Realize that each day, you are blessed. If it will help you to be reminded of this, maybe write down a reason, big or small why you feel blessed that day. It’s a perfect gateway into adopting a more positive attitude. You may even find that once you’ve started this lifestyle change, more blessings appear. It’s great, really. Sure, some people may be annoyed with your mindset, and try to convince you otherwise. But do not let them contaminate your spirit. Be very careful the people that you surround yourself with. They have more of an impact on you than you may realize sometimes. So, surround yourself in good company, count those blessings, write them down if you need to, and watch as good generates more good.

I pray that each and every one of you has a spectacular year.
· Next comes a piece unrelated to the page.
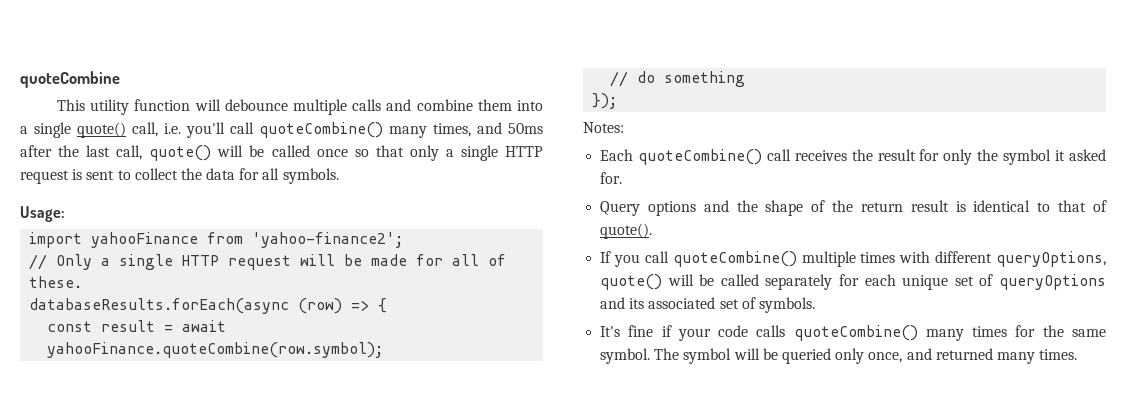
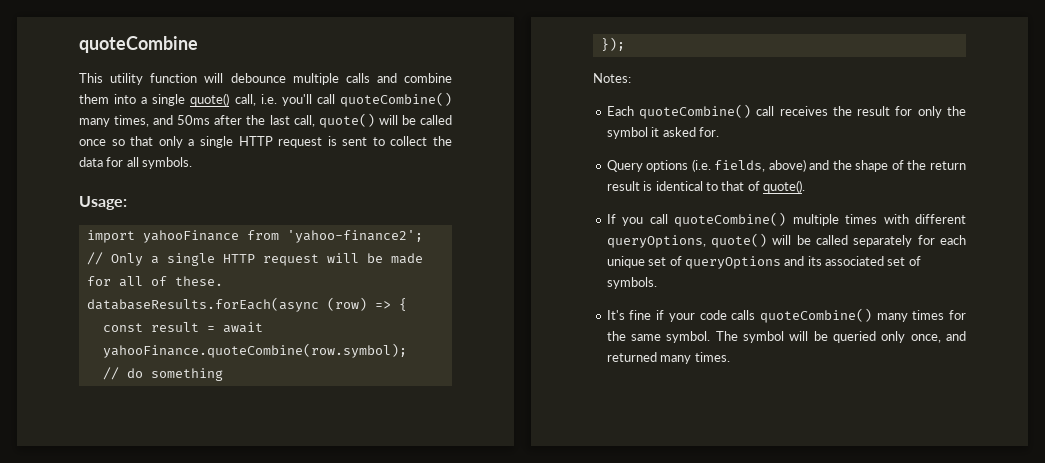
(696, 208) none -> [691,159,806,172] (i.e. fields, above)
That laughter and love flow easily, comfort surrounds you, and peace rests within you. Enjoy yourself, take chances, but be smart about your decisions, have fun, and take care of yourselves and your loved ones. That’s all we can do to get by. Oh, and smile. Smiles are important. :)”

Good generates more of the same, just as negativity generates more of the same.  You get to choose which one you’d like to have overflowing within your life.  I have to remind myself of this during the “down days” of this recovery.  Do I want to feel miserable, today?  Or do I want to thank God that I am walking, talking, breathing, and functioning on my own?  The choice is mine.  Do I want to let the fear overtake my mind, or do I want to fight that fear with the faith that God brought me this far, and won’t abandon me now?  Everyday, there’s a conscious decision I make.  I know I’m still “early” in recovery, although these have been the longest past 5 months of my life and it is a big like a rollercoaster in terms of emotions and just processing it all.  I’m handling it very well.  So well, in fact, that many people have told me I’m the strongest person they know.  Thank you all for the encouragement.  I’m tired, but you all give me the strength to push just a little further.

I count my blessings everyday, and now, just waking up is a blessing.  I’ve been saying it…  But remember, tomorrow is a privilege, not a promise.  Do you think I thought I might die on Saturday night, February 4?  No.  Clearly not, as I was making plans to live it up the next day for the Superbowl.  Never even dreamed this could happen to me.  Whenever I learned just how dire the situation was at my first follow up with Dr. White on March 6, I wasn’t scared that I could have died.  I was scared that I could have died and not known where my soul would spend eternity.  That scared me, and it made me very sad.  I had already decided at some point during my ICU stay that “as soon as” I was recovered, I was going to give my life up for the Lord’s will in mind, body, and spirit.  I’m not fully recovered, though, and with a brain injury, recovery is a lifelong process.  So, while I’m doing as good as I am, I’ve been living for Him with the life He’s granted me to live.  No sense in waiting until I feel better.  No… I’m going to do it everyday.  So, that’s where the changes have come from.  I’m thankful to be alive, able to love my friends and family, and enjoy my life.